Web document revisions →
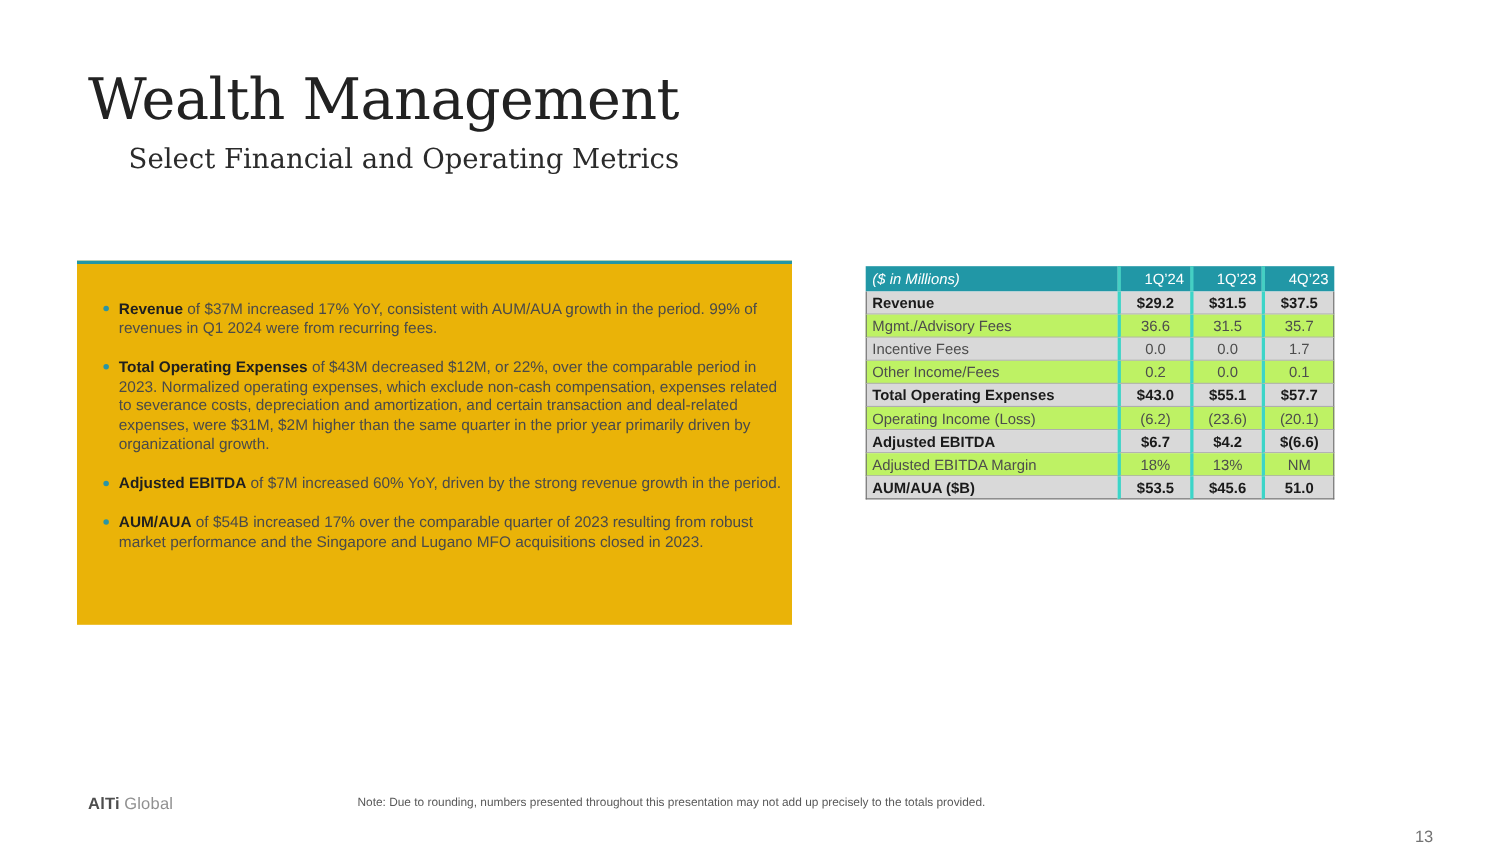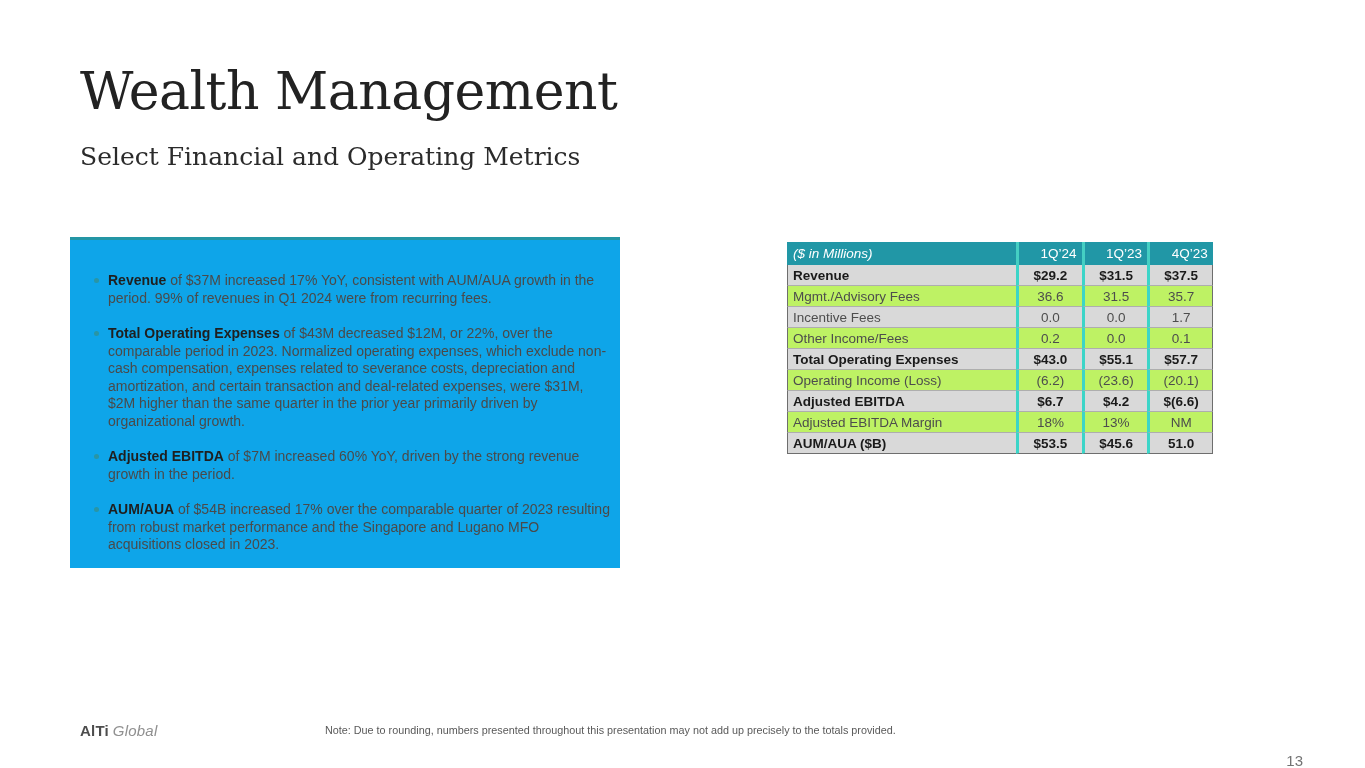"Select Financial and Operating Metrics" .slide-subtitle { margin-top: 20px -> 8px; text-align: none -> right }
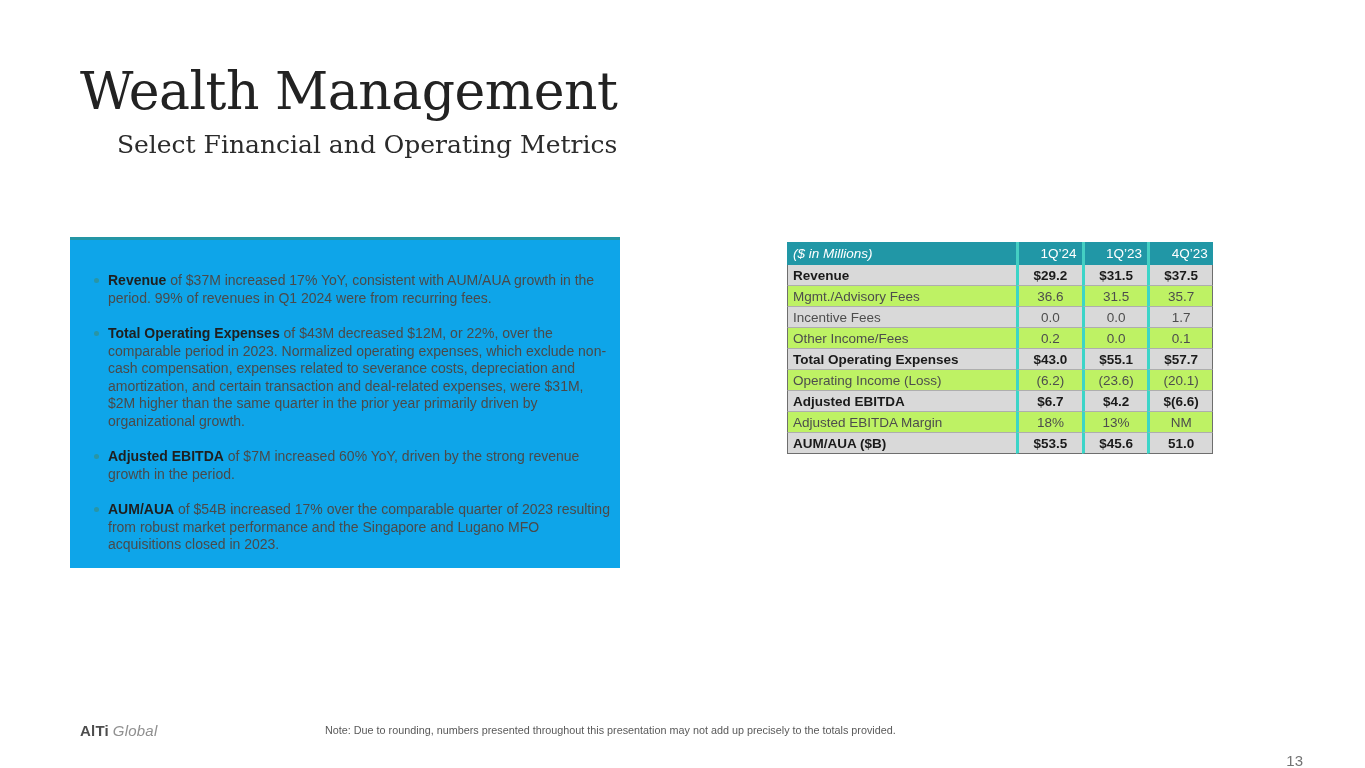"Revenue of $37M increased 17%" .highlights-box { background: #0ea5e9 -> #eab308; width: 550px -> 650px }
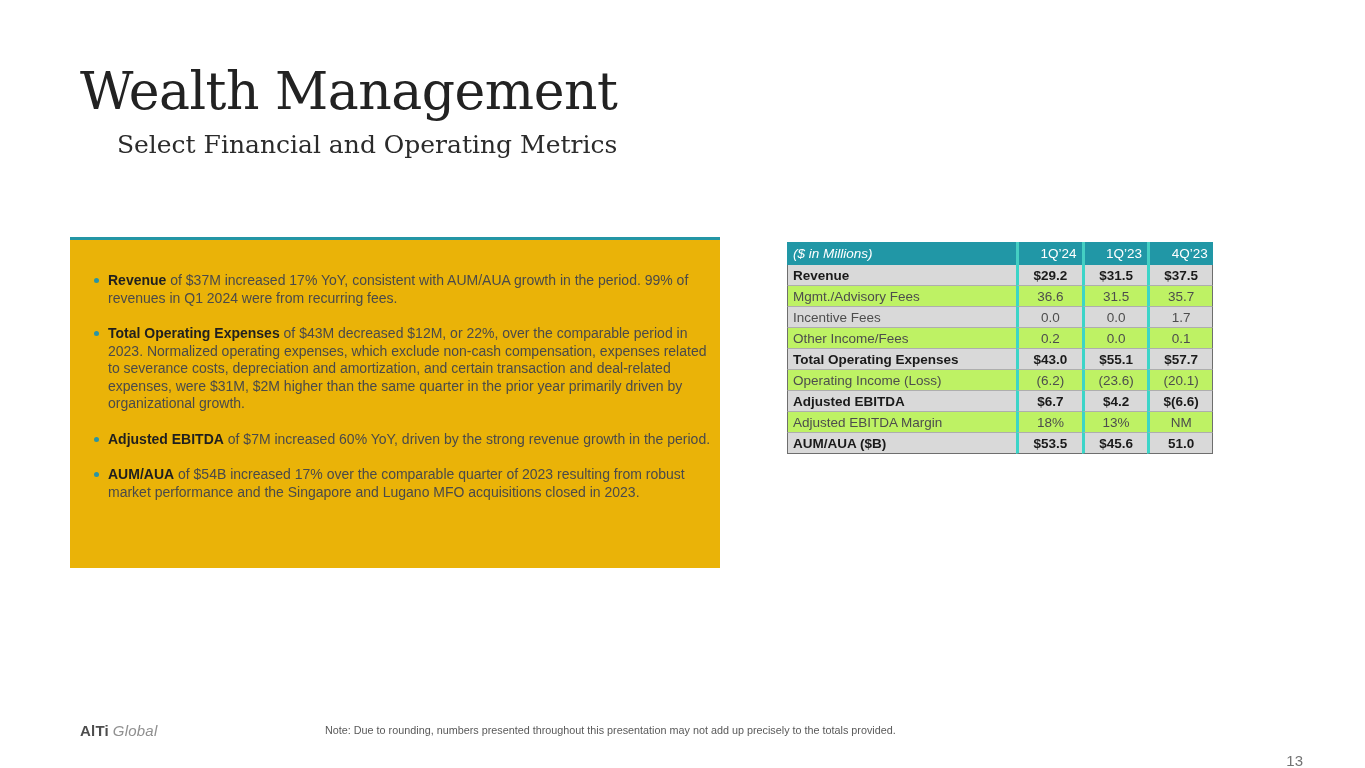"Global" .logo-suffix { font-style: italic -> none }
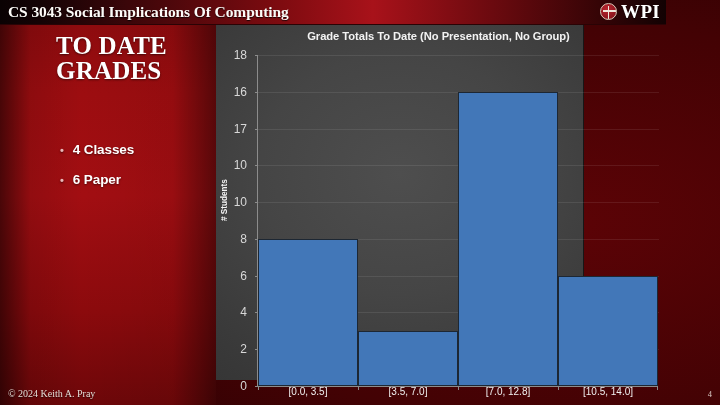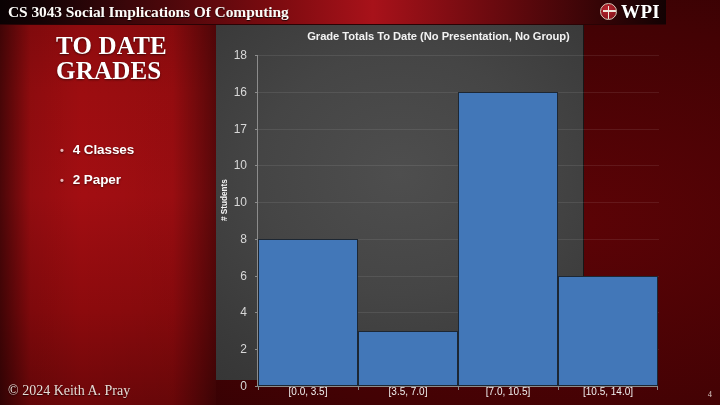"2 Paper" span { text: 2 -> 6 }
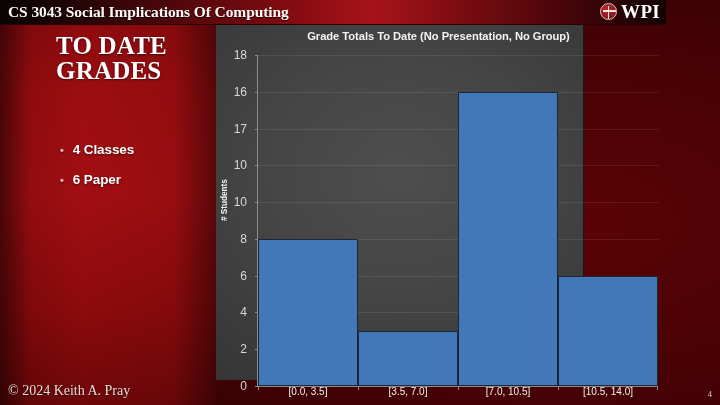"© 2024 Keith A. Pray" #copyright { font-size: 14px -> 10px }
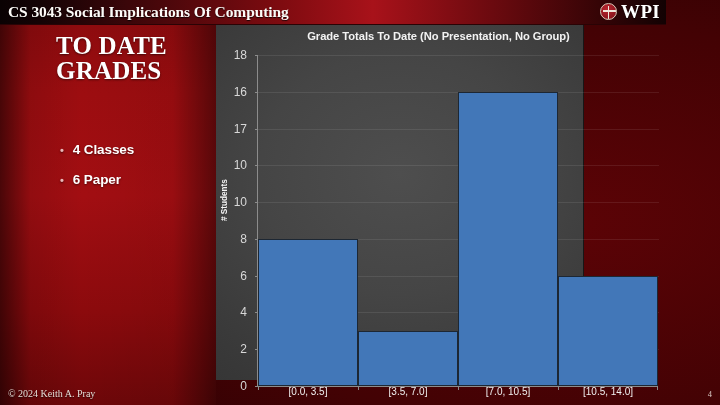"[7.0, 10.5]" div.xlabel { text: 10.5 -> 12.8 }
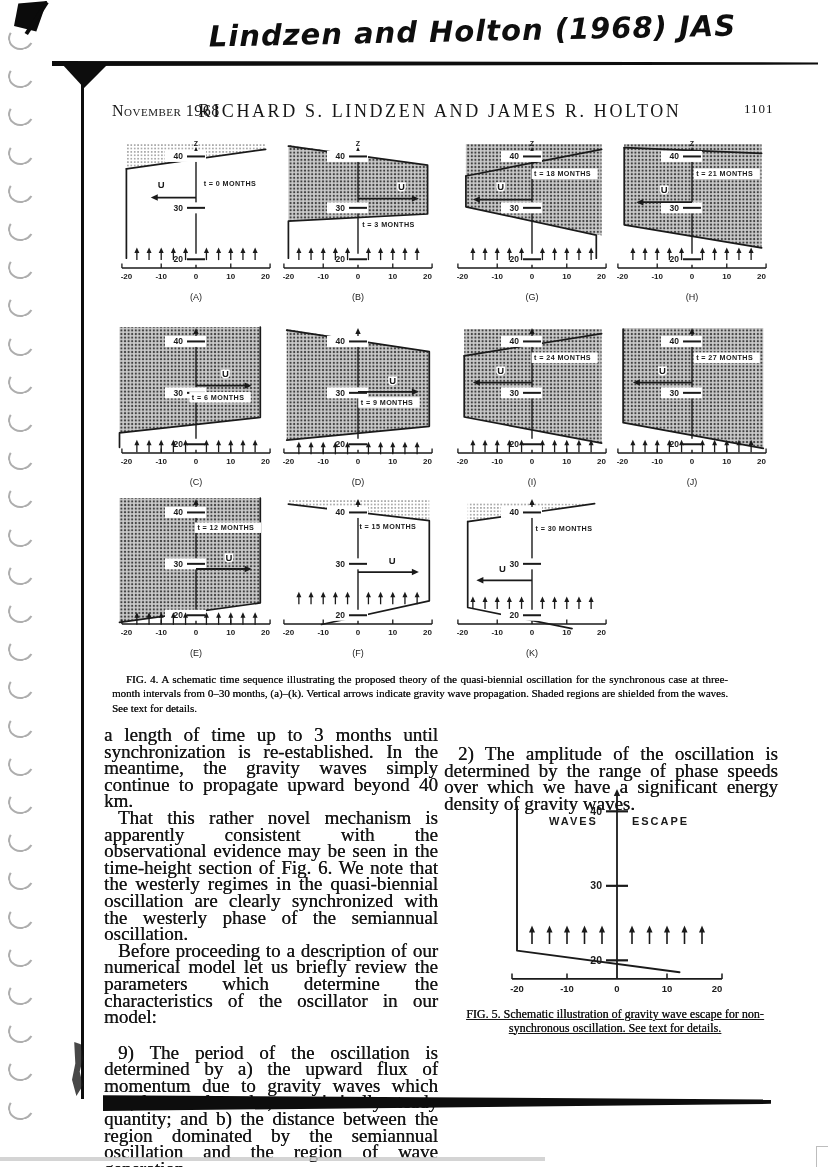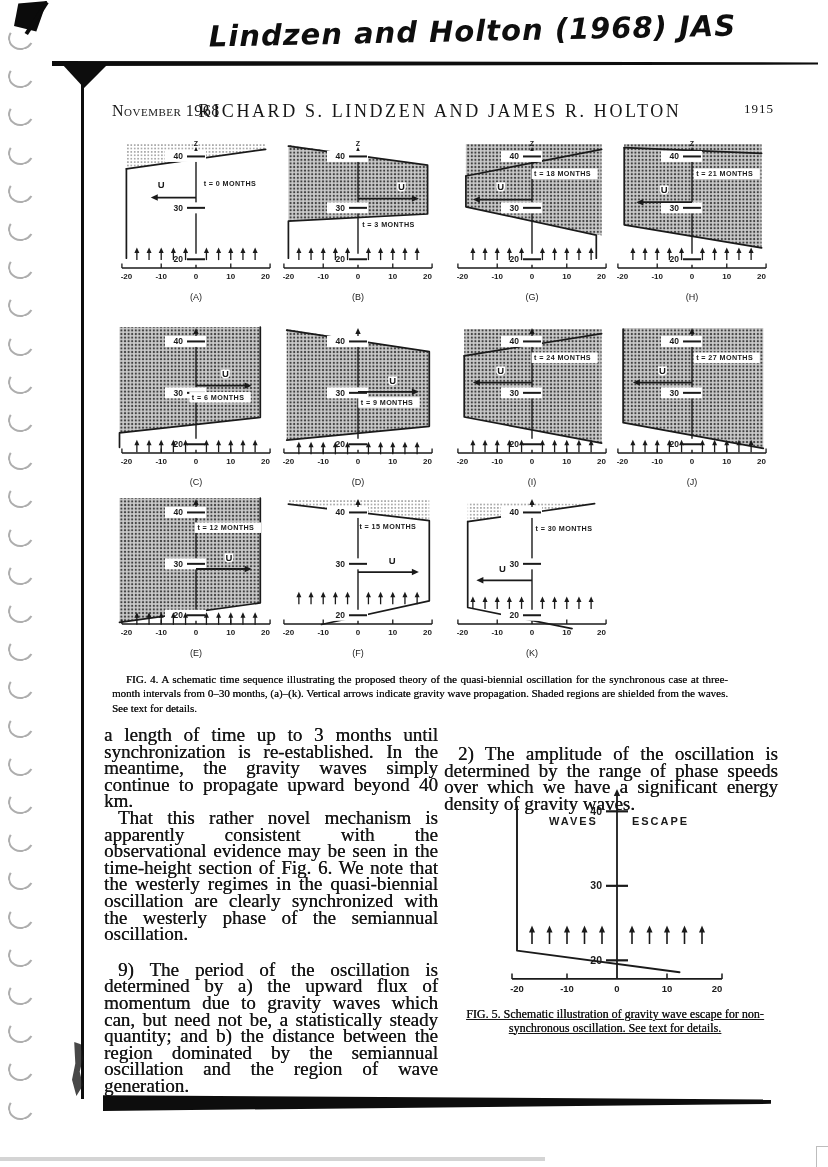"1915" span.hdr-page { text: 1915 -> 1101 }
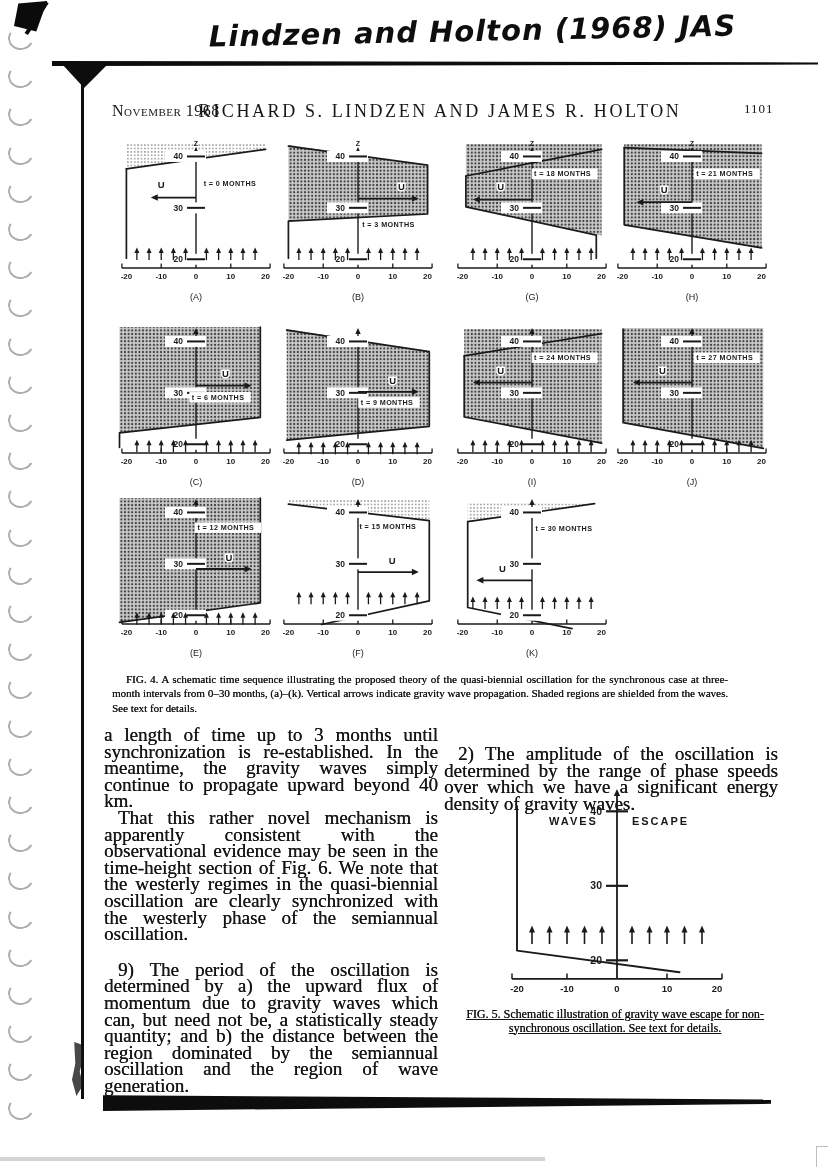"Before proceeding to a description" p { html: none -> <p>Before proceeding to a description of our numerical model let us briefly review the parameters which determine the characteristics of the oscillator in our model:</p> }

Exercise requirements → Pictures do not belong in your copy; restate word for word the lines from the one containing "text: 2 -> 6" through the last line of the records above.

Solution for this problem →
"2 Paper" span { text: 2 -> 6 }
"© 2024 Keith A. Pray" #copyright { font-size: 14px -> 10px }
"[7.0, 10.5]" div.xlabel { text: 10.5 -> 12.8 }
"1915" span.hdr-page { text: 1915 -> 1101 }
"Before proceeding to a description" p { html: none -> <p>Before proceeding to a description of our numerical model let us briefly review the parameters which determine the characteristics of the oscillator in our model:</p> }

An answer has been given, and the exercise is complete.